MANAUS (AM) – O lutador Mica Galvão, 22 anos, manifestou-se publicamente pela primeira vez após a prisão de Melqui Galvão, seu pai e treinador multicampeão de jiu-jitsu, alvo de investigação por crimes sexuais contra alunas. Em postagem nas redes sociais, o atleta classificou o episódio como a provação mais dolorosa que já enfrentou.
No relato, Mica reconheceu o papel fundamental do pai em sua trajetória esportiva. Ffoi Melqui quem o inseriu no jiu-jitsu e o conduziu até a elite da modalidade. Contudo, traçou uma linha clara entre gratidão e conduta: “A Justiça precisa atuar com o máximo rigor, e repudio de forma absoluta qualquer tipo de assédio ou violência, especialmente contra mulheres e crianças. São princípios inegociáveis”.
O atleta admitiu que ainda busca compreender a extensão dos fatos e que enfrenta o turbilhão simultaneamente como filho, competidor e cidadão. A prisão temporária de Melqui Galvão foi decretada a partir de denúncias de pelo menos três ex-alunas. Os investigadores apuram episódios que remontam à adolescência das vítimas, uma delas relatou abuso aos 12 anos e outra, aos 17.
Enquanto as apurações prosseguem sob sigilo, Mica assegurou que não interromperá seus compromissos profissionais e competitivos.

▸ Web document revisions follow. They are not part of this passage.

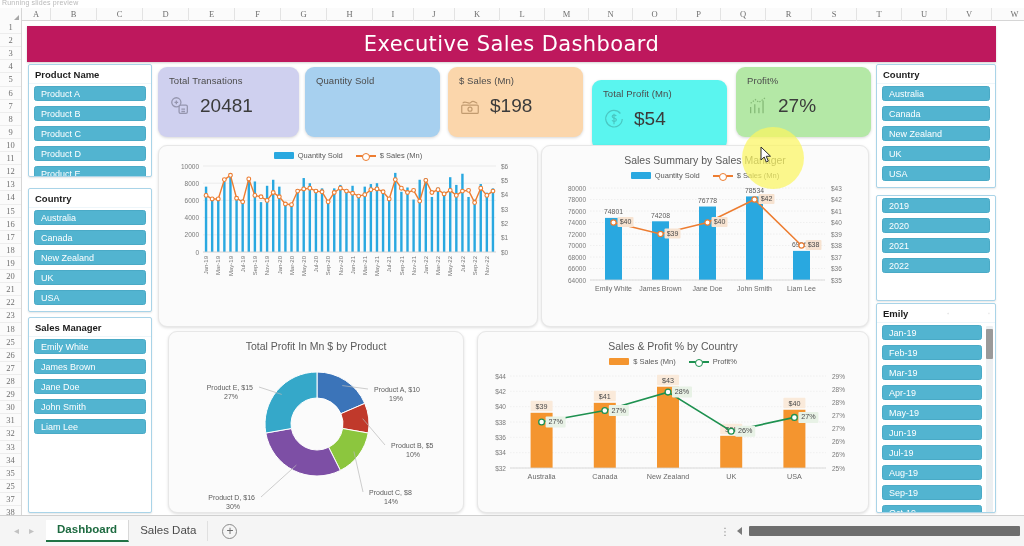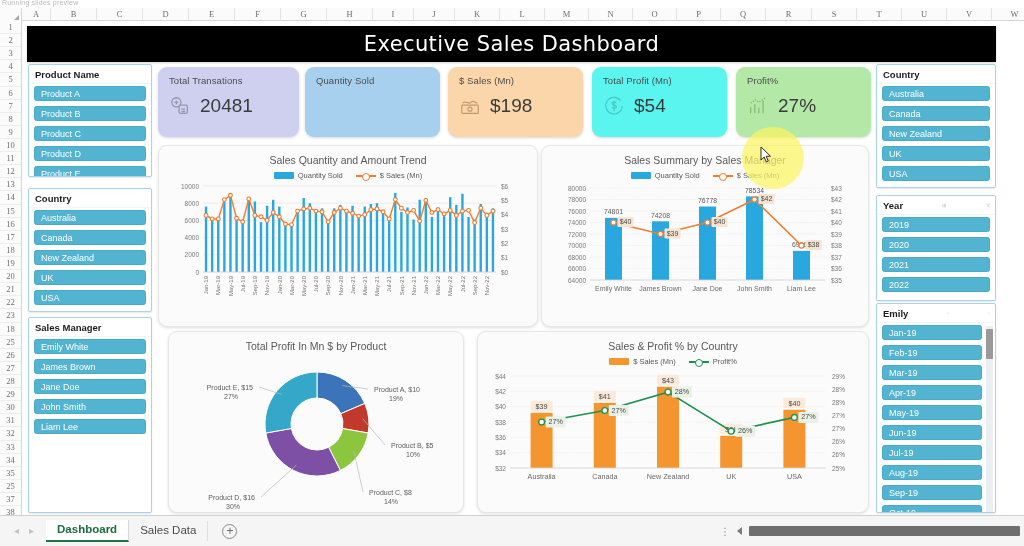--- a/index.html
+++ b/index.html
@@ -83,7 +83,7 @@
   
   .banner {
     position: absolute; left: 27px; top: 26px; width: 969px; height: 36px;
-    background: #000000; display: flex; align-items: center; justify-content: center;
+    background: #be185d; display: flex; align-items: center; justify-content: center;
     box-shadow: 0 1px 2px rgba(0,0,0,.18);
   }
   .banner span {

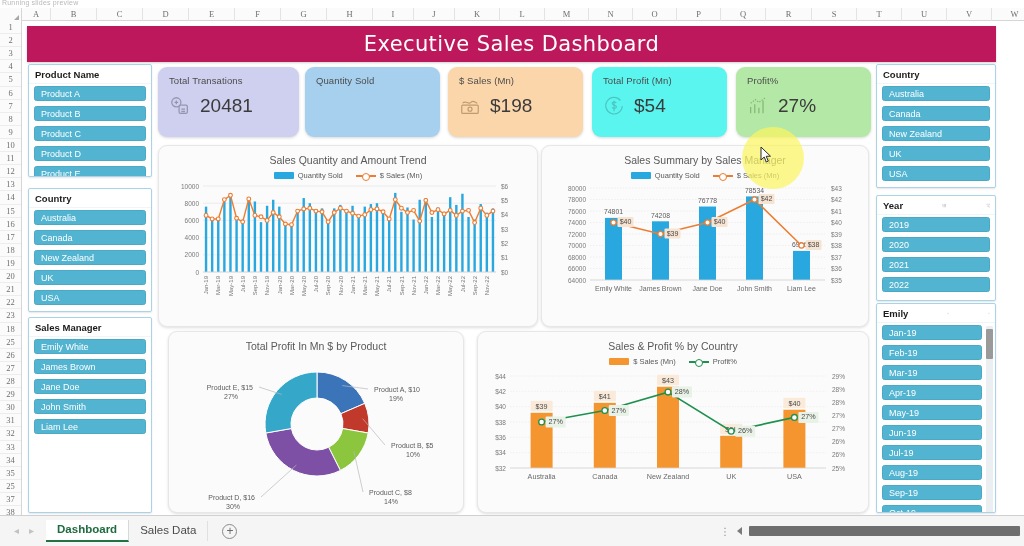--- a/index.html
+++ b/index.html
@@ -285,7 +285,7 @@
     </div>
   </div>
 
-  <div class="kpi" style="left:592px;top:67px;width:135px;height:70px;background:#5af5ef;">
+  <div class="kpi" style="left:592px;top:80px;width:135px;height:70px;background:#5af5ef;">
     <div class="kpi-label">Total Profit (Mn)</div>
     <div class="kpi-row">
       <svg class="kpi-icon" viewBox="0 0 24 24" fill="none" stroke="#3fa9a4" stroke-width="1.3">

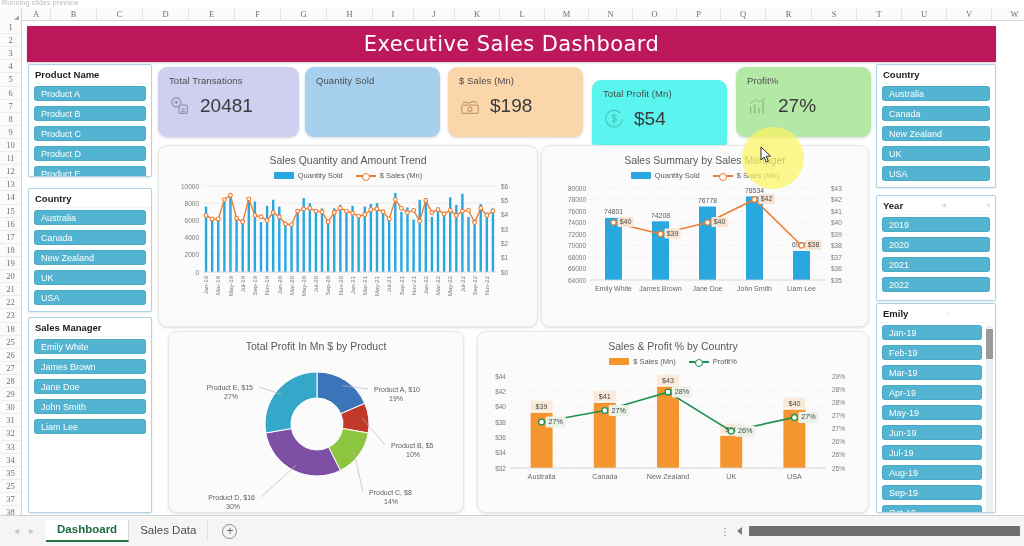--- a/index.html
+++ b/index.html
@@ -442,7 +442,6 @@
   </div>
 
   <div class="panel" style="left:158px;top:145px;width:380px;height:182px;">
-    <div class="panel-title">Sales Quantity and Amount Trend</div>
     <div class="legend">
       <div class="it">
         <span class="lgbar" style="background:#29a8e0"></span>

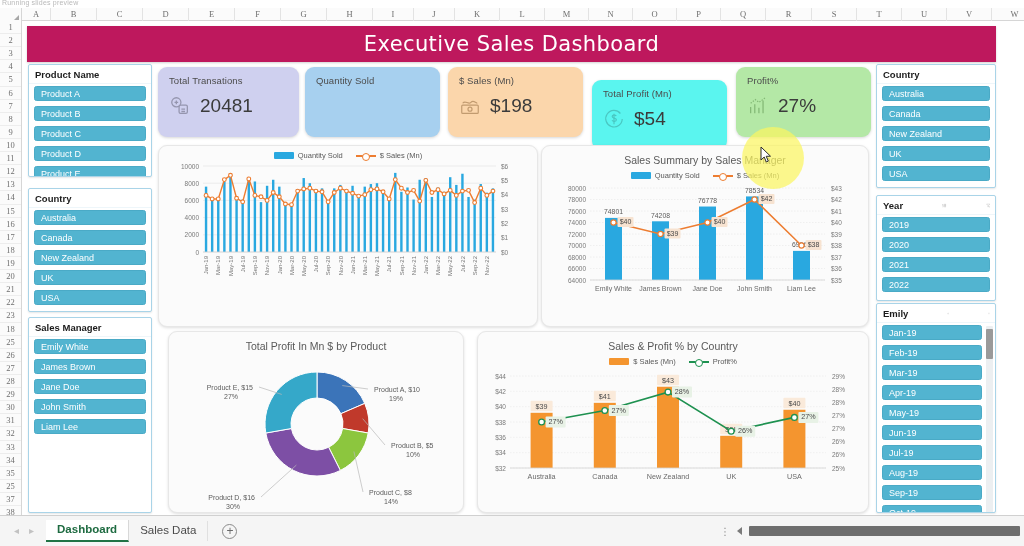--- a/index.html
+++ b/index.html
@@ -393,17 +393,6 @@
   </div>
 
   <div class="slicer" style="left:876px;top:195px;width:120px;height:106px;">
-    <div class="slicer-head">
-      <span class="slicer-title">Year</span>
-      <svg class="sicon" viewBox="0 0 16 16" fill="none" stroke="#3c3c3c" stroke-width="1.1">
-        <path d="M1.5 4l1.4 1.4L5.3 2.6M1.5 8.2l1.4 1.4 2.4-2.8M1.5 12.4l1.4 1.4 2.4-2.8"></path>
-        <path d="M7.6 4h7M7.6 8.2h7M7.6 12.4h7"></path>
-      </svg>
-      <svg class="sicon" viewBox="0 0 16 16" fill="none" stroke="#8c8c8c" stroke-width="1.1">
-        <path d="M2 3h12l-4.6 5v4.3L6.6 13V8z"></path>
-          <path d="M11 11.5l3 3M14 11.5l-3 3" stroke="#9c9c9c"></path>
-      </svg>
-    </div>
     <div class="slicer-body">
       <div class="sitem">2019</div>
       <div class="sitem">2020</div>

Após toda a repercussão do caso, a Confederação Brasileira de Jiu-Jitsu (CBJJ) e a International Brazilian Jiu-Jitsu Federation (IBJJF) informaram que Melqui foi banido definitivamente das entidades.
Veja o pronunciamento oficial completo:
“A Confederação Brasileira de Jiu-Jitsu (CBJJ) e a International Brazilian Jiu-Jitsu Federation (IBJJF) manifestam profunda indignação diante dos atos atribuídos ao professor de Jiu-Jitsu Melqui Galvão, em atual estado de prisão preventiva, tornados públicos pela imprensa. Tais ações são inaceitáveis e violam os princípios éticos mais basilares do esporte.
A CBJJ e a IBJJF informam que Melqui Galvão será banido definitivamente de seus quadros e não poderá mais participar de eventos e atividades promovidas pela entidade. A CBJJ e a IBJJF repudiam comportamentos que violem a integridade e a segurança de praticantes do esporte, especialmente quando as vítimas são crianças e adolescentes.
Enaltecemos os atletas que tiveram a coragem de expor as situações de violência sofridas, permitindo que outras vítimas se sintam encorajadas a denunciar seus algozes. A CBJJ e a IBJJF esclarecem que todos os casos de abuso serão tratados com rigor e reafirmam o compromisso de garantir ambientes seguros, éticos e respeitosos em todas suas atividades.”